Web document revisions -

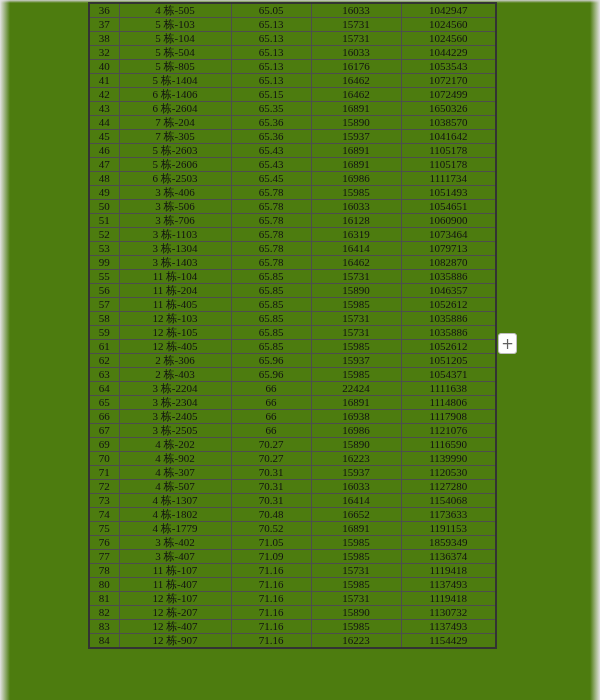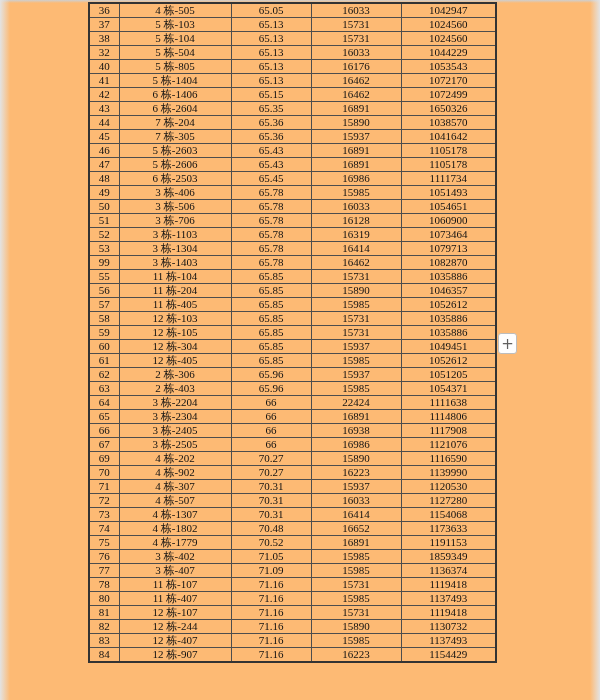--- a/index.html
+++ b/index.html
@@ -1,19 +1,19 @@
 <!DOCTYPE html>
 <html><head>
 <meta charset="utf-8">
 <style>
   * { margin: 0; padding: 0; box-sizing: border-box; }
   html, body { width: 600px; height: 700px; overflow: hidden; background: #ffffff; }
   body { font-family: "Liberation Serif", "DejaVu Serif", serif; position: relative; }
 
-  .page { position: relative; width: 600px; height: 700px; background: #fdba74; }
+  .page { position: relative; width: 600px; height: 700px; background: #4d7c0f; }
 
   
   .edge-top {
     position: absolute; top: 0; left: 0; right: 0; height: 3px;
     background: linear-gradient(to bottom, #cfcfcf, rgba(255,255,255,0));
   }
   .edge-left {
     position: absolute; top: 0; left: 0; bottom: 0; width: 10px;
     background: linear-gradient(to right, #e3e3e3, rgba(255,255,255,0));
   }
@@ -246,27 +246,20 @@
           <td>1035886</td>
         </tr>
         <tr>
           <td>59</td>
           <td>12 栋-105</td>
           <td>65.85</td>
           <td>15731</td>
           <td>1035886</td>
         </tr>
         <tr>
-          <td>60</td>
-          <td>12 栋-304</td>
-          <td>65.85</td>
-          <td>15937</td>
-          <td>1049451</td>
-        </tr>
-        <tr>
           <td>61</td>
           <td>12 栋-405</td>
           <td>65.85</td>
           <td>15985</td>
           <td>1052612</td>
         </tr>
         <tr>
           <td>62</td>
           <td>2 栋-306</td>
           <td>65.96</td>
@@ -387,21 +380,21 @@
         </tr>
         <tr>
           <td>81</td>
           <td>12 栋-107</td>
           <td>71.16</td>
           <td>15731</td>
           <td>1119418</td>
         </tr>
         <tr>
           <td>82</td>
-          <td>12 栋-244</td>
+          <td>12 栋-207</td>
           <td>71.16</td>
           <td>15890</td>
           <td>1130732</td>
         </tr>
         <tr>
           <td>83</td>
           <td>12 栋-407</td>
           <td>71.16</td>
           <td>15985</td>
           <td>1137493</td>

...

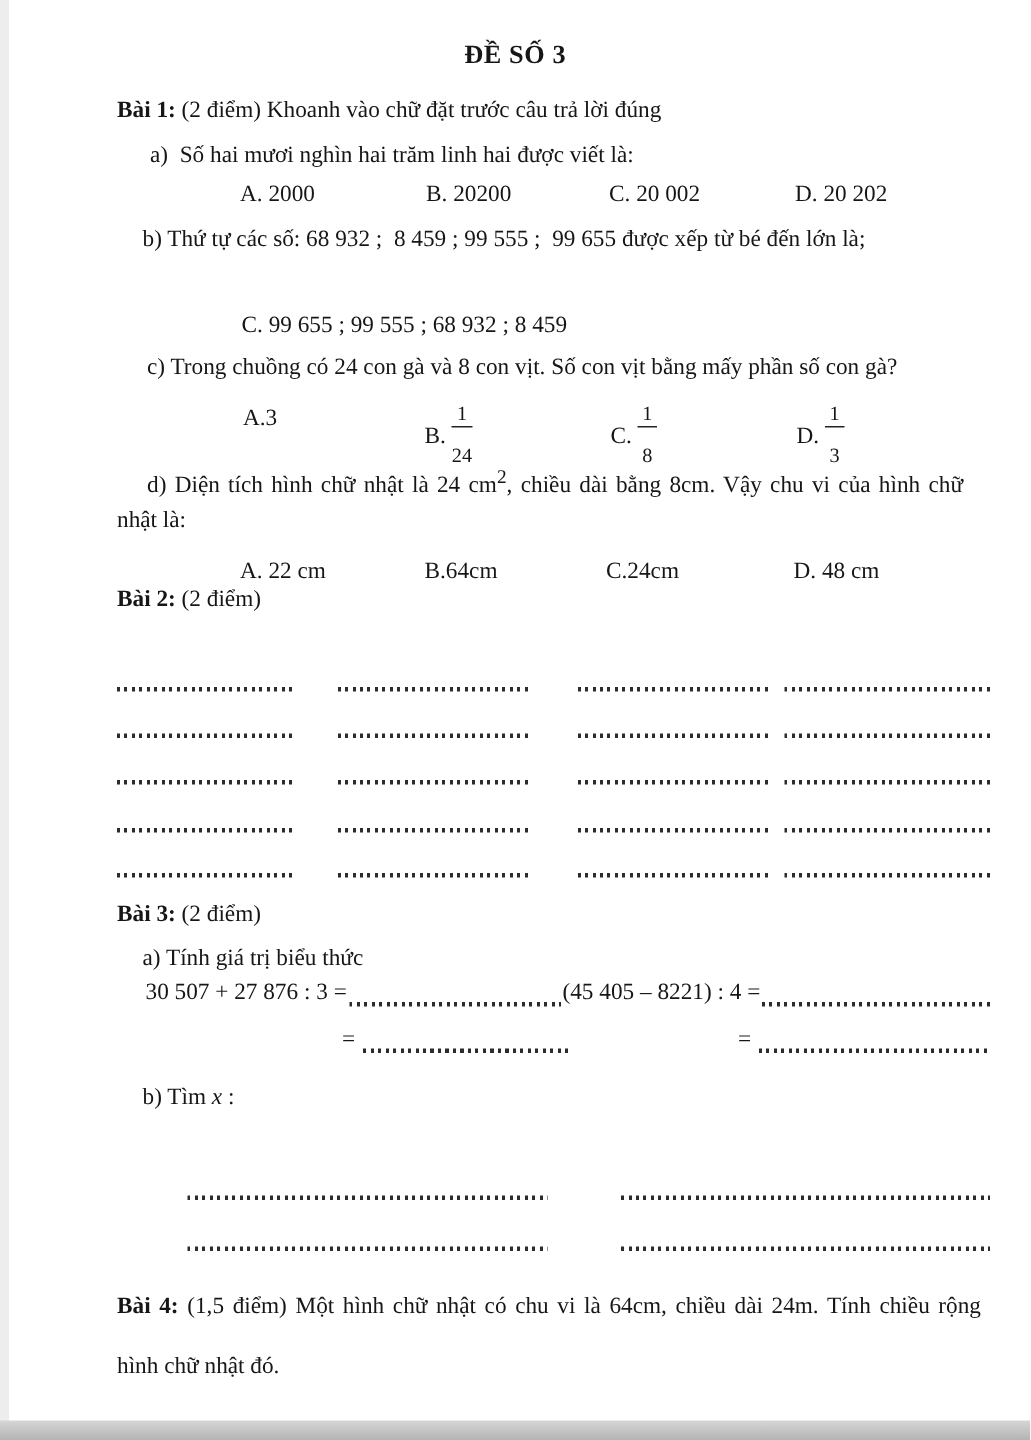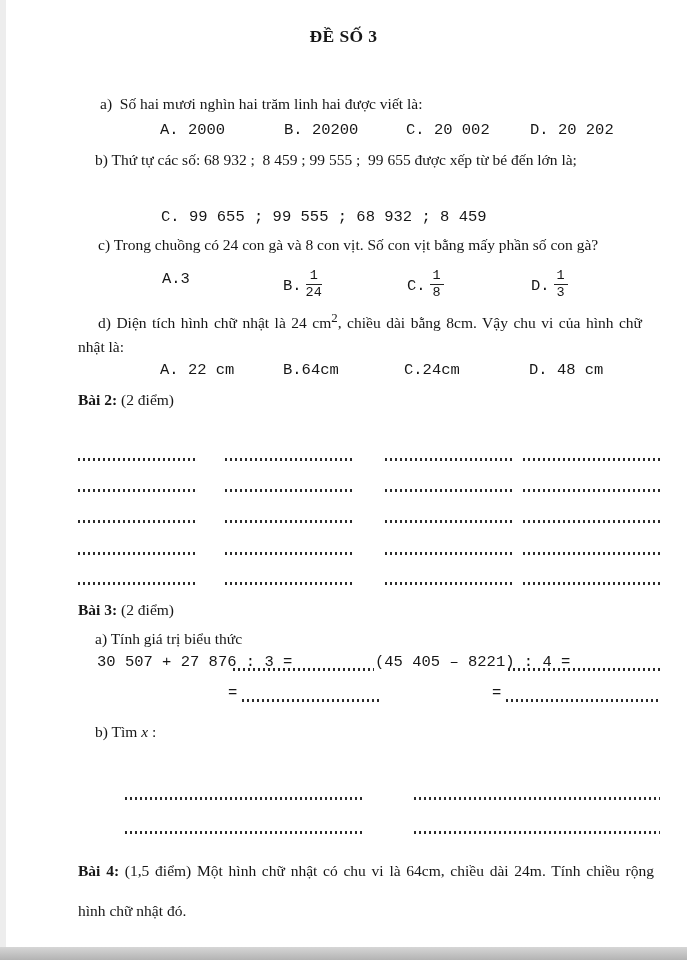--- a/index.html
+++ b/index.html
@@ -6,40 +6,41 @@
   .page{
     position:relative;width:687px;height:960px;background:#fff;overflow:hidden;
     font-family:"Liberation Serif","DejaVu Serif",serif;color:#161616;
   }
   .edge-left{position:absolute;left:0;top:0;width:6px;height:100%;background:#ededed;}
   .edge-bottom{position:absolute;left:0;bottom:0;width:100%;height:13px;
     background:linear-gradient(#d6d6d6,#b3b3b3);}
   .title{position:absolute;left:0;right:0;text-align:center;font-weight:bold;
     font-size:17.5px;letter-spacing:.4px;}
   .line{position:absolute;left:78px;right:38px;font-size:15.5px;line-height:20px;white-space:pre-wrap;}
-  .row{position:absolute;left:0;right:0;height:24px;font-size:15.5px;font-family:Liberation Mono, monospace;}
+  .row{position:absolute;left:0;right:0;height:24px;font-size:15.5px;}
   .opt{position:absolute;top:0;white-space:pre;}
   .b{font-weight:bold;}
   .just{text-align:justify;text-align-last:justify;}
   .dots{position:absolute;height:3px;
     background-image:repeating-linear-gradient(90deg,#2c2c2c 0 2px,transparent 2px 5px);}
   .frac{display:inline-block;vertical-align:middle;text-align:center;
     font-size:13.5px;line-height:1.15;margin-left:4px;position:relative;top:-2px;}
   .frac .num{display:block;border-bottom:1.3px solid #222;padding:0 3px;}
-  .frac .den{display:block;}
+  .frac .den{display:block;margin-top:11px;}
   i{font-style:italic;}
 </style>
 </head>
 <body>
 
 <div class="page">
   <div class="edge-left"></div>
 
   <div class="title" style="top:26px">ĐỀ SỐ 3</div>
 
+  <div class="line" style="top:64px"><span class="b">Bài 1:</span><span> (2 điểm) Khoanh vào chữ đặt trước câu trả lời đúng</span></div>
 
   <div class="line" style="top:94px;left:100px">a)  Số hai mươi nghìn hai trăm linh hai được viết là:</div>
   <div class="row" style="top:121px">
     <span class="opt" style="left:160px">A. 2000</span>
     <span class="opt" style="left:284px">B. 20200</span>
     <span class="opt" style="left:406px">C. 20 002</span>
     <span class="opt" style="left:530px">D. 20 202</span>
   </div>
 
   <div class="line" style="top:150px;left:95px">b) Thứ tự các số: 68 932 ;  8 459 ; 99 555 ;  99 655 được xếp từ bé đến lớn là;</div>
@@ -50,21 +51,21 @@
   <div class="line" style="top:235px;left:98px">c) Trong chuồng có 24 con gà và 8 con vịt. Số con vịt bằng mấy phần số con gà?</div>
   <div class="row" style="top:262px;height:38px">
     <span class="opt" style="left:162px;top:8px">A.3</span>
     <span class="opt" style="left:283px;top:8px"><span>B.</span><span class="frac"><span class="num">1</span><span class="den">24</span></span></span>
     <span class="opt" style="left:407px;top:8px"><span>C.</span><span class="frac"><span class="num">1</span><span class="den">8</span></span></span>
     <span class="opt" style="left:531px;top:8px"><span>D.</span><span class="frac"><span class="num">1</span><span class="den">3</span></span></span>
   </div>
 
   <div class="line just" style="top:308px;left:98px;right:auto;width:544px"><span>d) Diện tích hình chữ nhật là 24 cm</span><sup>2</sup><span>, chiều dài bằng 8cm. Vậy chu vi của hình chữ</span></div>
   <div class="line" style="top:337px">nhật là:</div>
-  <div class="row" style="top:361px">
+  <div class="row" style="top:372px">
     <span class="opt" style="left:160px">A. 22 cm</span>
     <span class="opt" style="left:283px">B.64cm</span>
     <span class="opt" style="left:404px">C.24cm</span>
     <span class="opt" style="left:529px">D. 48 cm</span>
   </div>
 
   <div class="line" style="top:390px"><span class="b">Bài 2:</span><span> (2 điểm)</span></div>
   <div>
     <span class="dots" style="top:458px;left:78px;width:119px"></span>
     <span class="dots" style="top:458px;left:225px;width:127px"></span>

Try it -
Sift through the entries and copy every line with "align".

Expected answer -
   .title{position:absolute;left:0;right:0;text-align:center;font-weight:bold;
   .just{text-align:justify;text-align-last:justify;}
   .frac{display:inline-block;vertical-align:middle;text-align:center;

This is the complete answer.